> [Task]:
Give the entries back exactly as they stand, but without pictures.

Data entries:
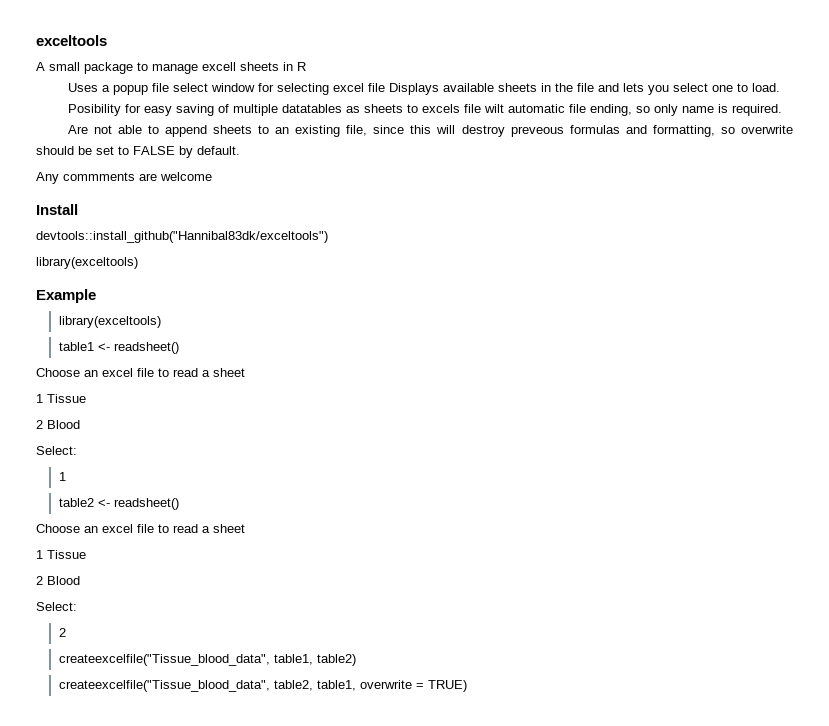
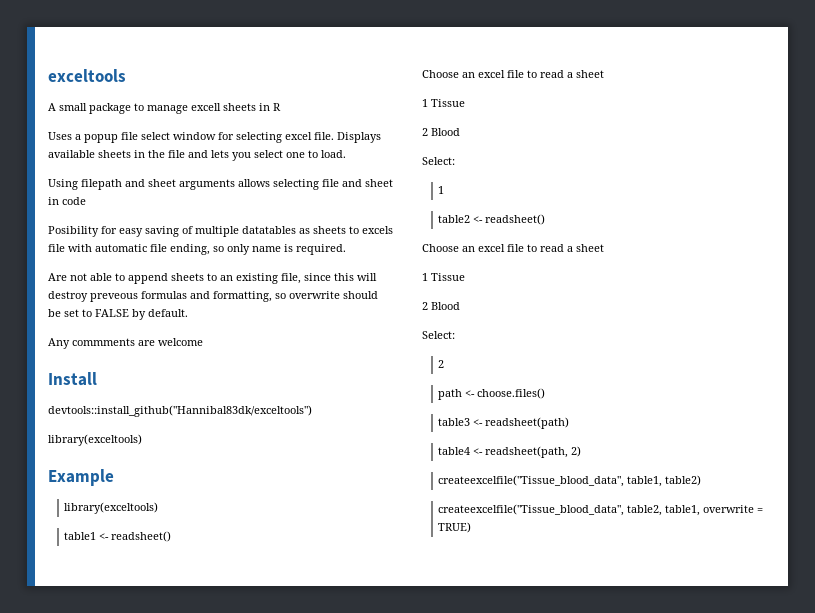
- Uses a popup file select window for selecting excel file Displays available sheets in the file and lets you select one to load.
+ Uses a popup file select window for selecting excel file. Displays available sheets in the file and lets you select one to load.
+ Using filepath and sheet arguments allows selecting file and sheet in code
- Posibility for easy saving of multiple datatables as sheets to excels file wilt automatic file ending, so only name is required.
+ Posibility for easy saving of multiple datatables as sheets to excels file with automatic file ending, so only name is required.
+ path <- choose.files()
+ table3 <- readsheet(path)
+ table4 <- readsheet(path, 2)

> [Exercise answer]:
- Uses a popup file select window for selecting excel file Displays available sheets in the file and lets you select one to load.
+ Uses a popup file select window for selecting excel file. Displays available sheets in the file and lets you select one to load.
+ Using filepath and sheet arguments allows selecting file and sheet in code
- Posibility for easy saving of multiple datatables as sheets to excels file wilt automatic file ending, so only name is required.
+ Posibility for easy saving of multiple datatables as sheets to excels file with automatic file ending, so only name is required.
+ path <- choose.files()
+ table3 <- readsheet(path)
+ table4 <- readsheet(path, 2)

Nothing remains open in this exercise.